ネモはマッドなイメージが強いけど、巷で言う程マッドではないと私は思う。孤高の人だけど、彼には運命を共にしてくれる仲間がいる。独りぼっちではないのだ。
原作も含めて、ネモと乗組員の交流は大して描かれず、みんな余計なことを言わずに黙々と役割をこなしているという印象。なのに、きっと心は一つなんだろうなと思わせる。
ネモは孤高の人なのに、ネモを信頼して黙ってついてくる部下がいる。みんな最後はネモ船長と共に海の藻屑になっても構わないと思っていそうな、そんな関係。武士道。
私はネモの「孤高の佇まい」みたいなものに、結構憧れている。
ただもったいなかったのは、ネモ船長らは海底で乗組員の埋葬を行うのだが、その時十字架を掲げているところ。
宗教だけは地上の既成宗教というのはいただけない。ここはひとつ、宗教もオリジナルの宗教を編み出していてほしかった。心底残念。
ネモ船長も格好いいけど、アロナクス教授をやったポール・ルーカスも、さすがハンガリー人ということでアメリカ人とは違ったノーブルな格好良さ。
でも私、『八十日間世界一周(1956)』などのデヴッド・ニーヴンと印象がかぶってしまってね、、、
時間がたつとアロナクス教授もニーヴンだったような気がしてしまうのは年のせいかしら。
そしてネッド役のカーク・ダグラスの能天気さ。見ていて楽しい。アクションもさることながら、ギターを抱えて歌ったり、すごくお調子者な感じで軽妙。いいよ、よかったよ、カーク。

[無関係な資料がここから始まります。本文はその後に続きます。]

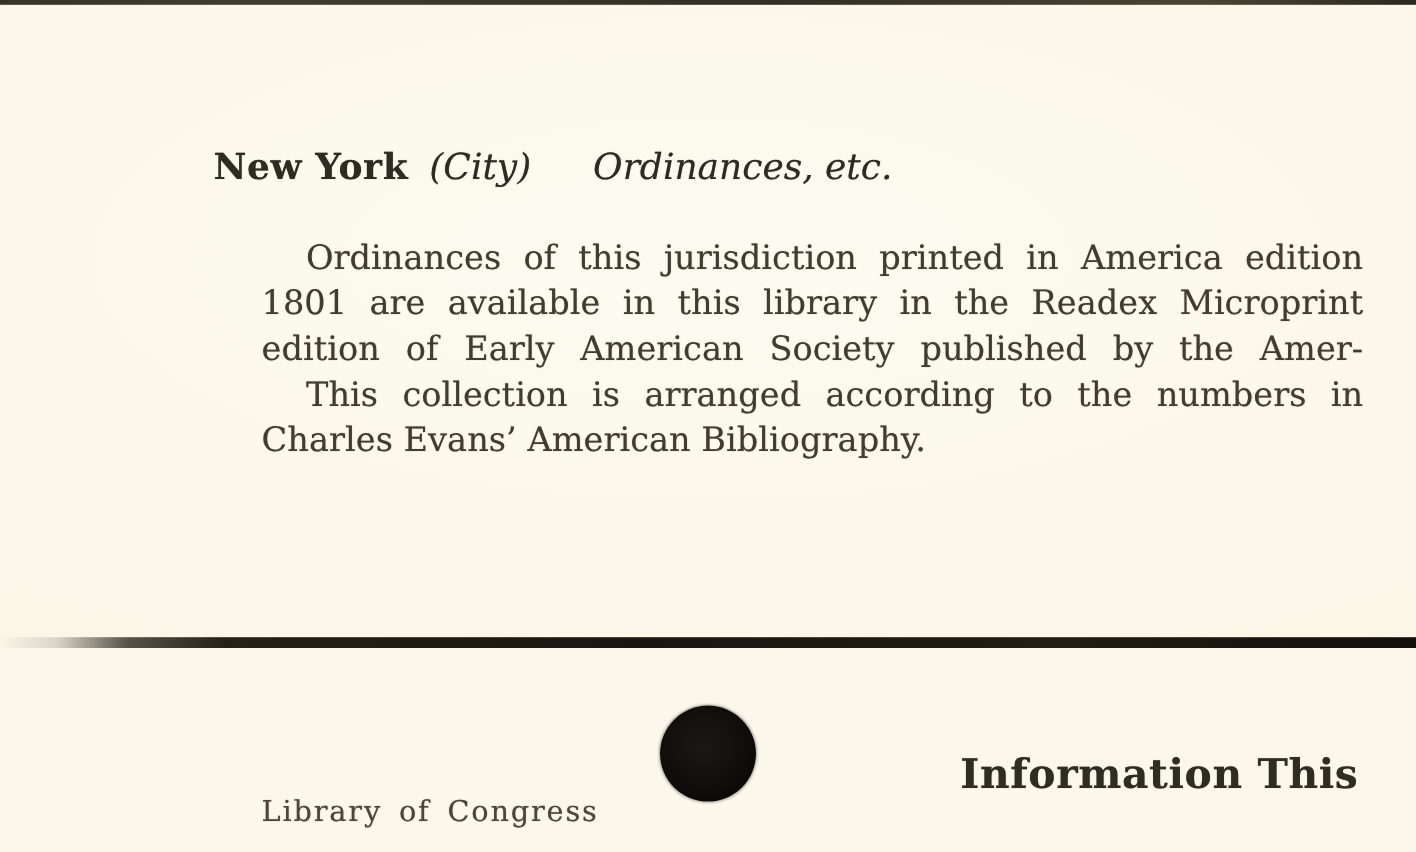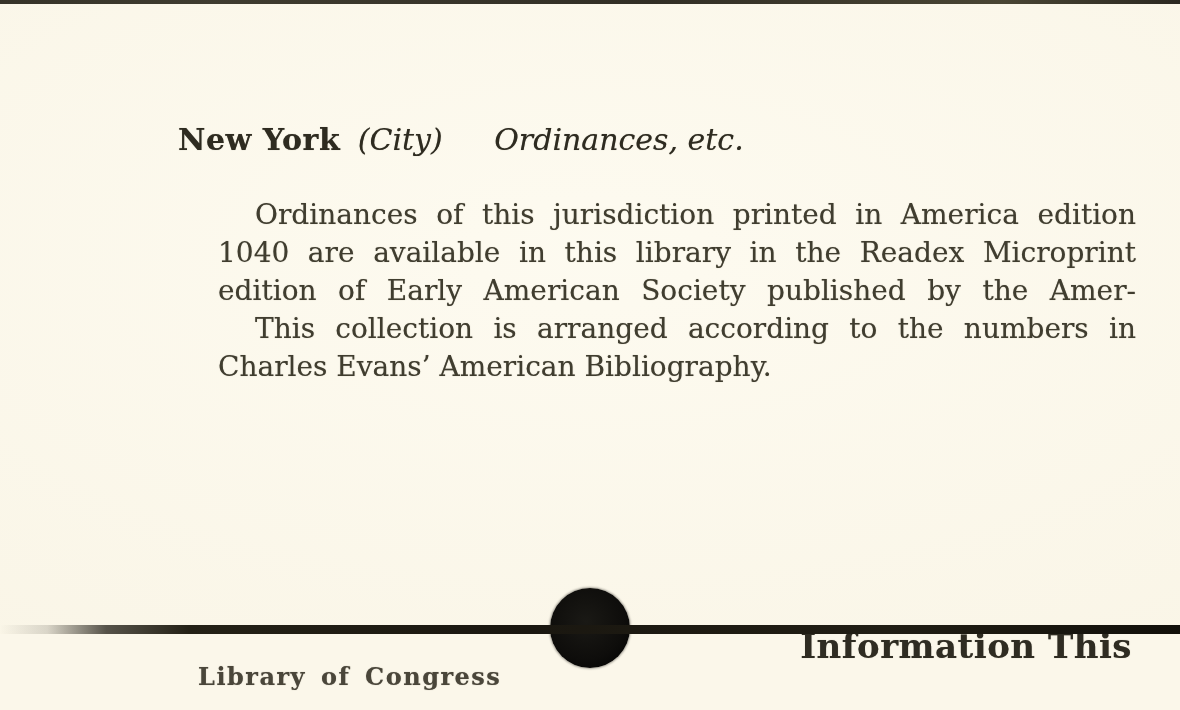--- a/index.html
+++ b/index.html
@@ -18,7 +18,7 @@
   .card {
     position: relative;
     width: 1180px;
-    height: 634px;
+    height: 540px;
     background:
       radial-gradient(ellipse 140% 120% at 50% 40%, rgba(255,253,244,0.6) 0%, rgba(244,238,218,0.25) 70%, rgba(233,226,201,0.55) 100%),
       var(--card-bg);

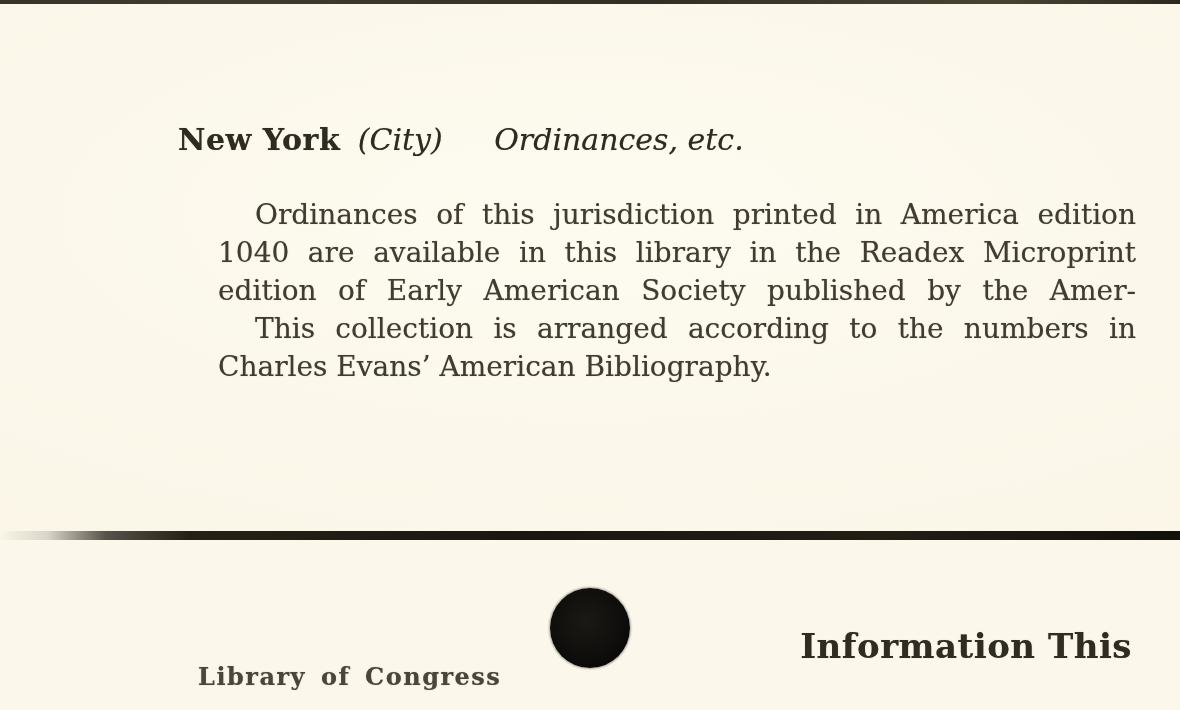--- a/index.html
+++ b/index.html
@@ -86,7 +86,7 @@
 
   <div class="body-text" id="body-text">
       <div class="line first">Ordinances of this jurisdiction printed in America edition</div>
-      <div class="line">1040 are available in this library in the Readex Microprint</div>
+      <div class="line">1801 are available in this library in the Readex Microprint</div>
       <div class="line">edition of Early American Society published by the Amer-</div>
       <div class="line first">This collection is arranged according to the numbers in</div>
       <div class="line last">Charles Evans’ American Bibliography.</div>

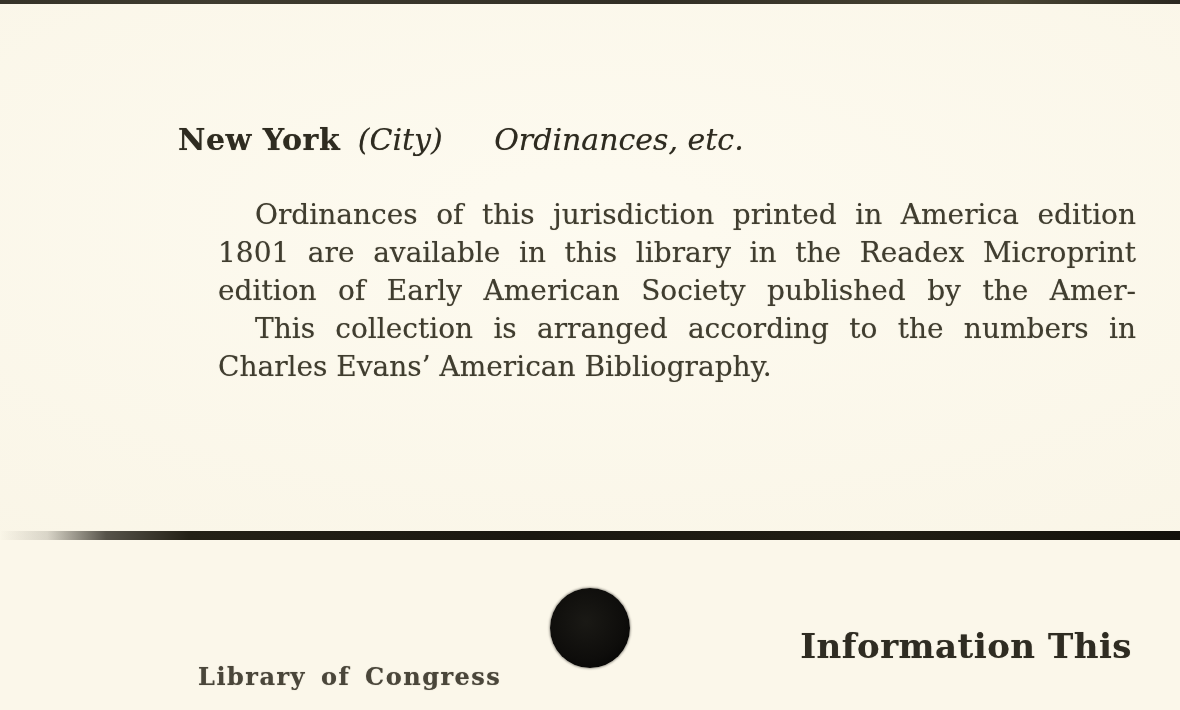--- a/index.html
+++ b/index.html
@@ -65,8 +65,8 @@
     text-shadow: 0 0 0.7px rgba(47,44,34,0.5);
   }
   .loc-label {
-    position: absolute; left: 198px; top: 662px;
-    font-size: 24px; font-weight: bold; color: #4a463a;
+    position: absolute; left: 218px; top: 662px;
+    font-size: 24px; font-weight: normal; color: #4a463a;
     letter-spacing: 1.5px; word-spacing: 5px;
     text-shadow: 0 0 0.9px rgba(74,70,58,0.55);
     text-align: center;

そして私の御贔屓ピーター・ローレがアロナクス博士の助手コンセイユ役。相変わらずのギョロ目でいい味出してる。なんか可愛い。
ところでこんなに題名に表記ゆれが激しい作品も珍しくて、原作は『海底二万里』、映画版は『海底2万哩』、ビデオ版が『海底20000マイル』、DVDだと『海底2万マイル』、小説版なども含めると『海底二万海里』、『海底二万リュー』、『海底二万リーグ』、『海底二万マイル』という具合。ぜんぶ同じ作品。
おまけに1916年版の映画は『海底六万哩』だから、もうなにがなにやら分かりませんな。なぜ六万になった。
というわけで原題はいったい何なのかと。
原著はフランス語で、「Vingt mille lieues sous les mers」、
英語版は 「Twenty Thousand Leagues Under the Sea」であった。
フランス語の原題をそのままGoogle翻訳にかけてみたら「海の下の二千のリーグ」とでた。そして英語の原題をGoogle翻訳にかけたら「海の下の二千のリーグ」だった。
・・・リーグが分からないので、さっぱり役に立たない。
そこで各単位をkmにすると、
1リュー = 4km
1リーグ = 4.828032km
1マイル(=1哩)=1.609344km (哩・・・マイルの漢字表記)
1里・・・約3.9km
1海里・・・1.852km
とのこと。
これを元に各題名をkm単位に直してみる。
『海底二万リュー』 は 4km×20,000リュー=80,000km
『海底二万リーグ』 は 4.828032km×20,000リーグ=約96,560km
『海底2万哩』『海底20000マイル』『海底2万マイル』『海底二万マイル』 は 1.609344km×20,000マイル=約32,186km
『海底二万里』 は 3.9km×20,000里=78,000km
『海底二万海里』 は 1.852km×20,000海里=37,040km
となって全然距離がちがう。
フランス「1リュー」から英語「1リーグ」ですでに0.8kmの差があるから、2万リューともなると1600kmもの誤差が出ている。東京からなら直線で上海くらい離れている。
「1リュー」から「1マイル(哩)」となると、8万kmに対して約3万2000kmって2.5倍も違う!「海里」も同じくらい。これは誤差なんていうものじゃない。
1916年版が「海底六万哩」になっているのは、単純にリーグはマイルの約3倍だから、2万リーグを3倍して6万マイルにしたと思われる。原作のフランスの単位リューを完全無視。
結局、フランス語の原題に一番近いのは『海底二万里』という結果に。
「リュー」→「里」の選択が一番近いのに、なぜマイル(哩)にしたのだろう。
私が思うに「里」だと和風すぎるということで、外国っぽくしたかったのだろう。「日本=ダサい、外国=おしゃれ」的な、日本人によくあるコンプレックスが感じられる。